Hypersensitive site formation at the mutant fp 1–3 sequence in the presence of mEKLF. (A) Schematic drawing of the mutant reporter transgene array and the strategy used to detect hypersensitivity at fp 1–3. The HpaI–AccI probe does not detect the mEKLF–pEV transgene (Needham et al. 1992). The probe (bar with asterisk) hybridizes to the 4.3-kb NcoI repeat fragment of the mutant reporter gene. The 0.9-kb ApaI–NcoI fragment marks the position of the hypersensitive site (see B). (Other details are as for Fig. 1.) (B) Southern blot analysis of the hypersensitive site at the mutant fp 1–3 sequence.
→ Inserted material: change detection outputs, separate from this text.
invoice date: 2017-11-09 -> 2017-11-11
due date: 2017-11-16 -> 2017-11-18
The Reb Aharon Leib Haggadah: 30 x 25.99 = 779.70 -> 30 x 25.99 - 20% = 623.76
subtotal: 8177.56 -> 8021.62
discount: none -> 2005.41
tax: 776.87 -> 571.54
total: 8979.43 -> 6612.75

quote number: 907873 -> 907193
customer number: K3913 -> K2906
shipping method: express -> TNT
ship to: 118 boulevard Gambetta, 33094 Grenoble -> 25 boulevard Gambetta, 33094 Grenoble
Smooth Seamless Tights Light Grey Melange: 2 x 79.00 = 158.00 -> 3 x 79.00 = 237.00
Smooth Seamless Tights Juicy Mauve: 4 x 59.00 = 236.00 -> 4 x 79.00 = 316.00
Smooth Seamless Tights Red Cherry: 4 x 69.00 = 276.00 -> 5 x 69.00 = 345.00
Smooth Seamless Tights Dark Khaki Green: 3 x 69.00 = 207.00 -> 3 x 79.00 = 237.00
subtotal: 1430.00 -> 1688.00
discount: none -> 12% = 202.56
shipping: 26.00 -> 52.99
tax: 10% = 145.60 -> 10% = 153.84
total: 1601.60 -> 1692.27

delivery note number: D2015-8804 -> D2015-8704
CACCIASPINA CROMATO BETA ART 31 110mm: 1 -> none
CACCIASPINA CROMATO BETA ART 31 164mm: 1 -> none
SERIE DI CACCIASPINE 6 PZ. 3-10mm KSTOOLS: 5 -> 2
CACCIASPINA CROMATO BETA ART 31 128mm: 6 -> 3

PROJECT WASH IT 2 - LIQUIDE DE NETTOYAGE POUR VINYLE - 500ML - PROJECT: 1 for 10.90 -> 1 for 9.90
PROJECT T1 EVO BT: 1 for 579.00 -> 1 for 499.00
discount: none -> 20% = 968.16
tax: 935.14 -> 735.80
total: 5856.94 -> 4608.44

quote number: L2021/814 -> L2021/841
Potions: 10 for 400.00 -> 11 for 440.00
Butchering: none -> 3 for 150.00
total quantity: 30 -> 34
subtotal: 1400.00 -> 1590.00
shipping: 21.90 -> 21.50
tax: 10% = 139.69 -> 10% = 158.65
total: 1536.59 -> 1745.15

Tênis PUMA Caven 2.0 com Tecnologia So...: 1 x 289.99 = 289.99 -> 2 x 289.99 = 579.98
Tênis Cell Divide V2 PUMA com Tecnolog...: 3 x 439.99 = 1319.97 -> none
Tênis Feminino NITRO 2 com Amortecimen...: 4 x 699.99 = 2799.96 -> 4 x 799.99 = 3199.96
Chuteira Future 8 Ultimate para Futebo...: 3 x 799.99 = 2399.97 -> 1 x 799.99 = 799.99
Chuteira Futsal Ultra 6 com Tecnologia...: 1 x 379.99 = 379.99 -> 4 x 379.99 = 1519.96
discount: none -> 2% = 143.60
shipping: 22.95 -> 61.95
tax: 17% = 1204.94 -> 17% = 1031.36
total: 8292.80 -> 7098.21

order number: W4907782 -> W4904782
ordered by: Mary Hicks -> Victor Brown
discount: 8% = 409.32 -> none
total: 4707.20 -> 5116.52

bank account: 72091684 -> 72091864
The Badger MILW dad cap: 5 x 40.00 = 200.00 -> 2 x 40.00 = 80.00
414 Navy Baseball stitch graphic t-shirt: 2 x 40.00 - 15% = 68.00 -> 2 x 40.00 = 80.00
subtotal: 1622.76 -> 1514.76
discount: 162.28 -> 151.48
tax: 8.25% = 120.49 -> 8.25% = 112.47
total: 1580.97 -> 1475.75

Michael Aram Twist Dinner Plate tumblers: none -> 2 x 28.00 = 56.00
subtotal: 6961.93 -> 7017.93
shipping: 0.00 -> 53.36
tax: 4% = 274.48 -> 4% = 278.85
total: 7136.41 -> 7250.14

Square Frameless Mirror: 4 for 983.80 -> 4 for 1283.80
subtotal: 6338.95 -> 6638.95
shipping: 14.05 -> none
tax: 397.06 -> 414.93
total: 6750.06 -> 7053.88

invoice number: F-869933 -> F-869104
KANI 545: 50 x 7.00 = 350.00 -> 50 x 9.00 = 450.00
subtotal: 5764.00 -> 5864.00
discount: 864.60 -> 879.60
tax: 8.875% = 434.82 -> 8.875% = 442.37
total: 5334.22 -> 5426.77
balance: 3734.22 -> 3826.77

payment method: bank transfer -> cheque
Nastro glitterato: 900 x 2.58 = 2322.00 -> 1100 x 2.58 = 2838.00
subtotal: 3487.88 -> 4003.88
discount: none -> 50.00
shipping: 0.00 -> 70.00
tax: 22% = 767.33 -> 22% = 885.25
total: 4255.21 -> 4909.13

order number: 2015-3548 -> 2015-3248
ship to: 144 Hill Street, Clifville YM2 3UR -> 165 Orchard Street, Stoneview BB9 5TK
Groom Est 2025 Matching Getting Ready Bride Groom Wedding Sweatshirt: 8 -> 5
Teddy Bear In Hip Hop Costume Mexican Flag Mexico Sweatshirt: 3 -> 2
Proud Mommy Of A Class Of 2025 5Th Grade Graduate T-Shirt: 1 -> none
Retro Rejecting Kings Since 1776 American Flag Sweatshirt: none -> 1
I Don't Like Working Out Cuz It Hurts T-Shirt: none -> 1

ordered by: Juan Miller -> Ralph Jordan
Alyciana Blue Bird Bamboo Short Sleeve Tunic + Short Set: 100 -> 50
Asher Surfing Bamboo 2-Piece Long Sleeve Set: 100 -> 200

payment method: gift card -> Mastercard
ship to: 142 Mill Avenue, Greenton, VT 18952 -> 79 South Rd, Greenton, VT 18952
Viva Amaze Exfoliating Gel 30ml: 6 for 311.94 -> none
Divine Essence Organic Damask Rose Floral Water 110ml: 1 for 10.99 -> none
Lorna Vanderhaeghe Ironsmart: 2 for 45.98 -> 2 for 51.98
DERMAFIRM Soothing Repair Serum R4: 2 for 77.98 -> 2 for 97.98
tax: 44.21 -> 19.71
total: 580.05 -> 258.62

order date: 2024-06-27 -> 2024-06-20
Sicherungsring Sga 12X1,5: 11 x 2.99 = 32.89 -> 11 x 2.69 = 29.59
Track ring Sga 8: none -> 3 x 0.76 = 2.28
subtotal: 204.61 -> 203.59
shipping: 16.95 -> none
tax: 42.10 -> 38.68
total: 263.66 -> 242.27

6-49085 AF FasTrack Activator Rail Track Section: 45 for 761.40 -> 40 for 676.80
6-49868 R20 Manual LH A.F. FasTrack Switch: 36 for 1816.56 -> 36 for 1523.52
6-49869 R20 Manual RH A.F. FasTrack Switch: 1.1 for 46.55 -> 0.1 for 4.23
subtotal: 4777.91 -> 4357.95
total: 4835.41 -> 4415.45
Nuclei were isolated from E13.5 fetal livers from mutant reporter and mutant reporter/mEKLF–pEV transgenics as indicated. Nuclei were digested with increasing amounts of DNase I, and DNA was purified, cut with NcoI, and analyzed by Southern blotting. The DNA in lane 8 was digested with NcoI and ApaI to mark the position of fp 1–3 (arrow, ApaI–NcoI). The repeat band of the mutant reporter transgene is indicated by an arrow (NcoI); the hypersensitive site at mutant fp 1–3 by a bracket (HS). (Bottom) The blot was stripped and rehybridized with a probe detecting an 0.85-kb NcoI fragment of the mouse α₁-globin gene (m-α). (C) Quantitation of the hypersensitive site by PhosphorImager analysis. The signal in the hypersensitive site was divided by the signal in the corresponding mouse α₁-globin band [(y-axis) relative intensity of the hypersensitive site] and plotted against the lane number (x-axis). (•) Mutant reporter; (█) mutant reporter plus mEKLF–pEV.